• [User interface change data]
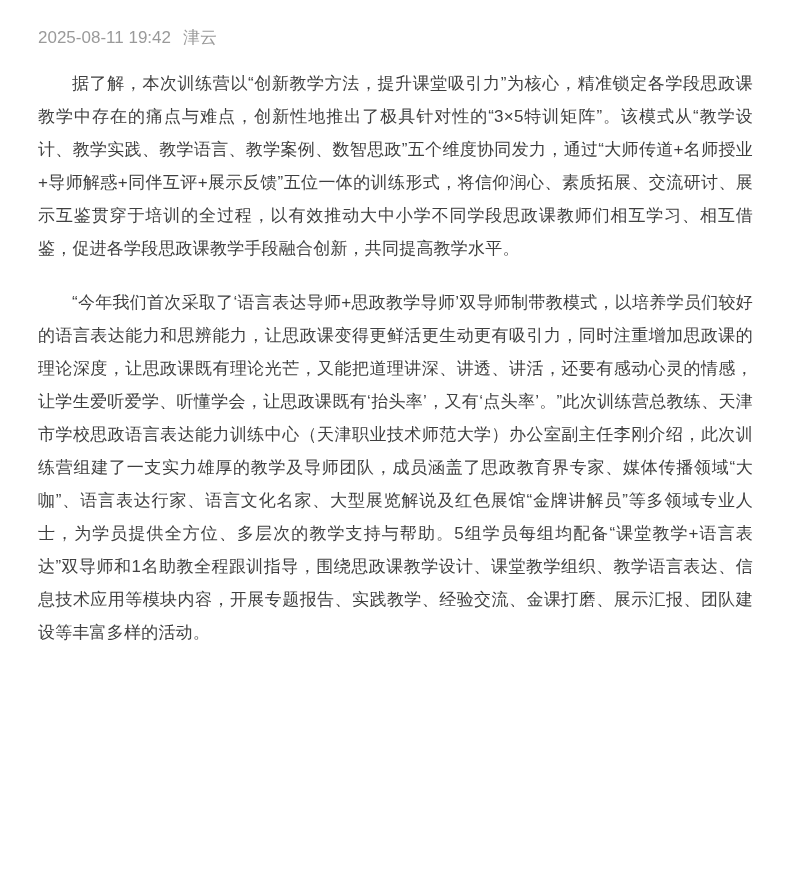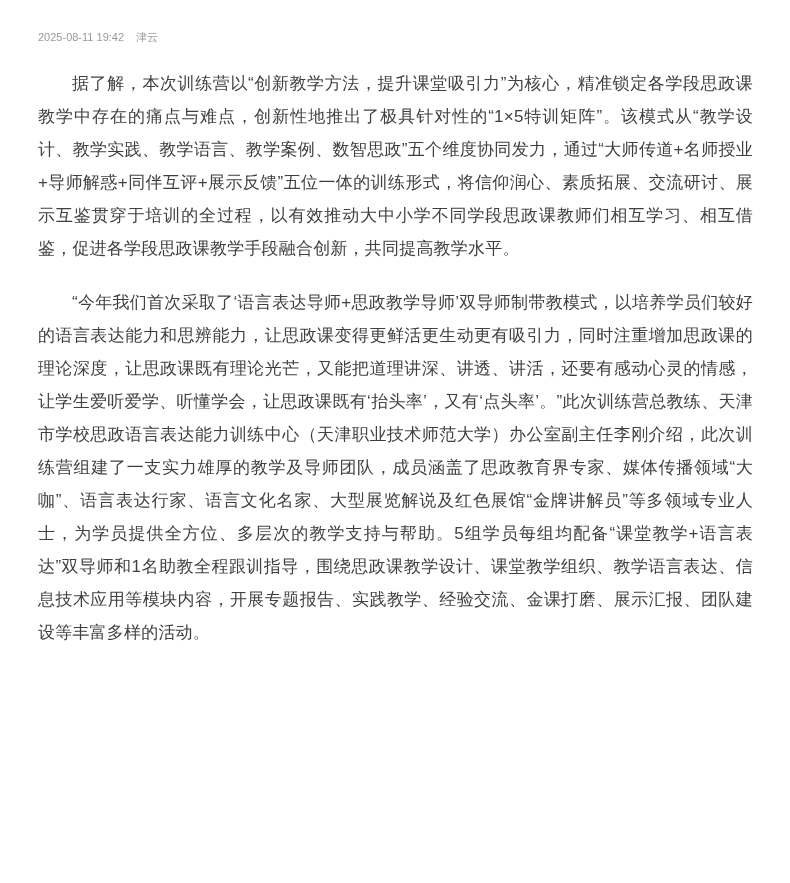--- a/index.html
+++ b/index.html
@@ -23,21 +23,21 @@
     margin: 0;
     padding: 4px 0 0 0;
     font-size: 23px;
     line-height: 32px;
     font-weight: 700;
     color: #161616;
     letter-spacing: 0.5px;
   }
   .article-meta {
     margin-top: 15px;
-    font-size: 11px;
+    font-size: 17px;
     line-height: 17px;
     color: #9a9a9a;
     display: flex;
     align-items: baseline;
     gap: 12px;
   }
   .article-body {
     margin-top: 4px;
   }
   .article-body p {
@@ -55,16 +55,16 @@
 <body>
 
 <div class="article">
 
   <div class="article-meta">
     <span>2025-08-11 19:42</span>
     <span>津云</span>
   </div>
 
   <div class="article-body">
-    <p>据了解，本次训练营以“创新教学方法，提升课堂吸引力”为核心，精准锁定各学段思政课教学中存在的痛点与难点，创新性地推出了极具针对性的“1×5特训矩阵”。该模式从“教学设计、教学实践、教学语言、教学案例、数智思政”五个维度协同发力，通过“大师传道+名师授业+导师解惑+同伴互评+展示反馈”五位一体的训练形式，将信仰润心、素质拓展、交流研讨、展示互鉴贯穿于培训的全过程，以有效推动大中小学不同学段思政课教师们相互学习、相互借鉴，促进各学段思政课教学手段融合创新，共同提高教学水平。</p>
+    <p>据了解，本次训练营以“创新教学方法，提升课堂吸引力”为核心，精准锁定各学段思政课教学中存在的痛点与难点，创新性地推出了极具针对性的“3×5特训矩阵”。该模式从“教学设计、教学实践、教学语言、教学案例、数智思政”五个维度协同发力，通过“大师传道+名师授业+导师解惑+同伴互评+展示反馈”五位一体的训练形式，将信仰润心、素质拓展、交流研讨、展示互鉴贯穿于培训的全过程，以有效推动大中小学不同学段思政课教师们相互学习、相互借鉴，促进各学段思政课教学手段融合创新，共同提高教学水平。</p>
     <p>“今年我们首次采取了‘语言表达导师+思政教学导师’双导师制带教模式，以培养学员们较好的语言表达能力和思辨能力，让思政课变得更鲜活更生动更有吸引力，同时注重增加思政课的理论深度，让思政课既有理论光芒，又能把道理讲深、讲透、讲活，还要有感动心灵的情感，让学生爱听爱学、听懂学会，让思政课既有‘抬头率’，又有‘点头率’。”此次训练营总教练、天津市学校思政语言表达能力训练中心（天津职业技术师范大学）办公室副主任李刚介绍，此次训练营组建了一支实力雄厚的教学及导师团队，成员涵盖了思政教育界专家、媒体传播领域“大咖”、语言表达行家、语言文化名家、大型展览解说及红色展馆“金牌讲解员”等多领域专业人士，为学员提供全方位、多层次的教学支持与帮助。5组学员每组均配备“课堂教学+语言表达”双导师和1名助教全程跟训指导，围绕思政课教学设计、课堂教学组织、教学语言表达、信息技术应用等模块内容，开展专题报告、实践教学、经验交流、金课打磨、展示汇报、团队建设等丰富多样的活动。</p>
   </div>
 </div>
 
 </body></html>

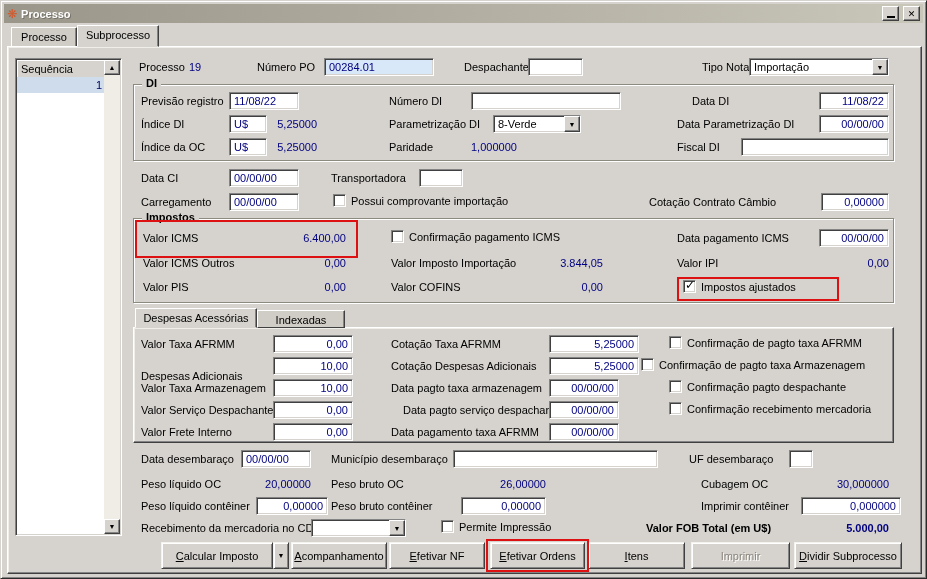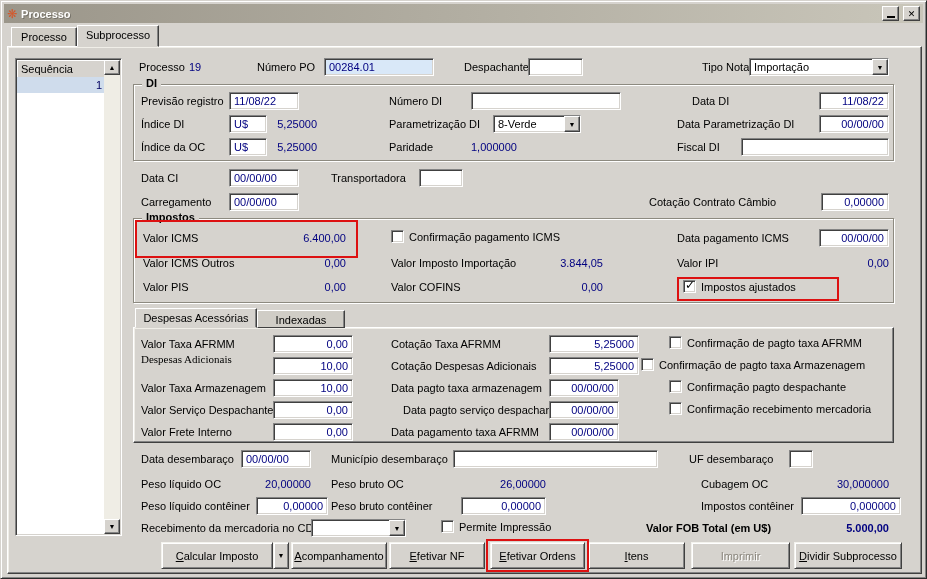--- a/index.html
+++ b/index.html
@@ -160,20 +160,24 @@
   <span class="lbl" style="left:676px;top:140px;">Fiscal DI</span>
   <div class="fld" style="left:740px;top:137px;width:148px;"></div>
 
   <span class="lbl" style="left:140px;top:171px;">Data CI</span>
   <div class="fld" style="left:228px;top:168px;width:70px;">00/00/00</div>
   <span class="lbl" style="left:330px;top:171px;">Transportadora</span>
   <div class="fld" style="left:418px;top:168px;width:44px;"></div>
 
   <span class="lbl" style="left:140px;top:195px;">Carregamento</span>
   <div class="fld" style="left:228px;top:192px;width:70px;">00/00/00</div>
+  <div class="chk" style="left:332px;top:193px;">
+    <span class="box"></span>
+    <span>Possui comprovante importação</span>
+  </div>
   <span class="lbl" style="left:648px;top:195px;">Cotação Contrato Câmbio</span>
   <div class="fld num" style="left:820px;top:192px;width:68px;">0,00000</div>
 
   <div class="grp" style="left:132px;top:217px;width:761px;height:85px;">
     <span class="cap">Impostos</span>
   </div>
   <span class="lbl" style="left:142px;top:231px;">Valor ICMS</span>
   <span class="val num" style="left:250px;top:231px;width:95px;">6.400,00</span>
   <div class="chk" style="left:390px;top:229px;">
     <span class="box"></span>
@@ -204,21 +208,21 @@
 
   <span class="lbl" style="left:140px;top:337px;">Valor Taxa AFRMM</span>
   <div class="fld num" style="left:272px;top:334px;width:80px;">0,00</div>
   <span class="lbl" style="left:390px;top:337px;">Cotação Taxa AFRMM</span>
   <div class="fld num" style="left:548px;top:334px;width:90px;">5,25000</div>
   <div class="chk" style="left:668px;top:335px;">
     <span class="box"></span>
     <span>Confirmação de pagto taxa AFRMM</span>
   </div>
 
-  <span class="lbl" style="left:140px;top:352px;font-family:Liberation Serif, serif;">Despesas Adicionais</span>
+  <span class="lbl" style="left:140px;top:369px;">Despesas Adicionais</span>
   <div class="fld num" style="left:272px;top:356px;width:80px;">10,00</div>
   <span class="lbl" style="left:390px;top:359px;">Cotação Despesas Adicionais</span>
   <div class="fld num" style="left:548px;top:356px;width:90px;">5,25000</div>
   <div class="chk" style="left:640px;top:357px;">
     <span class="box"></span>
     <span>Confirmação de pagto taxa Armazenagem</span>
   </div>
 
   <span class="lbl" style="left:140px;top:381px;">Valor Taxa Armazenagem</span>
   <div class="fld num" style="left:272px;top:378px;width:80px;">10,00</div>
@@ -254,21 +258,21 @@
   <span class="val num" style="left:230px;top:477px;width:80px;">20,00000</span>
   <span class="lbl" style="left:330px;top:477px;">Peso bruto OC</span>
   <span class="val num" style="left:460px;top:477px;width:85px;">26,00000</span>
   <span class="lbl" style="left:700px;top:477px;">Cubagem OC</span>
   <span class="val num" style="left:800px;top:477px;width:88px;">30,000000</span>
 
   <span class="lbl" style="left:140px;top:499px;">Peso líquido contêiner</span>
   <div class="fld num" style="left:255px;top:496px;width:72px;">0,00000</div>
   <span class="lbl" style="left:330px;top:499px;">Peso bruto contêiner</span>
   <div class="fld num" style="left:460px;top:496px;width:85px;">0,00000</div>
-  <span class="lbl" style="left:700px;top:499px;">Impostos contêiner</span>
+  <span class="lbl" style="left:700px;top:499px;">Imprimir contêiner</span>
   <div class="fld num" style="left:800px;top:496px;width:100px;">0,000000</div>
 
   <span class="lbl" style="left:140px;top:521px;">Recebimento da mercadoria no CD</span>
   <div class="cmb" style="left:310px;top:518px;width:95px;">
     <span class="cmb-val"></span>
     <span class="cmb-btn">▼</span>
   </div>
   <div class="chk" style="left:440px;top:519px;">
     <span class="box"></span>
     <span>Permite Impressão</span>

==

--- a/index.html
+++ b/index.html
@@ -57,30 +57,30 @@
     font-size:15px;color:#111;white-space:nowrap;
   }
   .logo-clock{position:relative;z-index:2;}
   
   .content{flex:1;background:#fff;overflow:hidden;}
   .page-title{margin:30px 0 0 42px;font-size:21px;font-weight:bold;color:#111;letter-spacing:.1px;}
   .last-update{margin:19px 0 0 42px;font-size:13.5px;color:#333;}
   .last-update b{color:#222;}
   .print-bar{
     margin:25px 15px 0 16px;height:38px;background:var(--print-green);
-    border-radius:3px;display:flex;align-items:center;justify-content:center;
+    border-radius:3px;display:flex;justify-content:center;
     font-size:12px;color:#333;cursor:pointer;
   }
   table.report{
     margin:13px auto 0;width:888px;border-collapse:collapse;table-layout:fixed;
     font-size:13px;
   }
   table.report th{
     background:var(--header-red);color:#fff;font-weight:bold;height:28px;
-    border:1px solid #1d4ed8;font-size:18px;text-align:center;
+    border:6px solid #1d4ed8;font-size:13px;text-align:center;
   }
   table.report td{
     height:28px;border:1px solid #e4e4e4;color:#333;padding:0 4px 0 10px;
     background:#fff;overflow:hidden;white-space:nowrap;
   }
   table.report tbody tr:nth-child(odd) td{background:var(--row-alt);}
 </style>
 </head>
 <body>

• [WHAT IS NEEDED] Look through the entries for lines containing the word "last" and return each one.

• [FINISHED TASK]
   .last-update{margin:19px 0 0 42px;font-size:13.5px;color:#333;}
   .last-update b{color:#222;}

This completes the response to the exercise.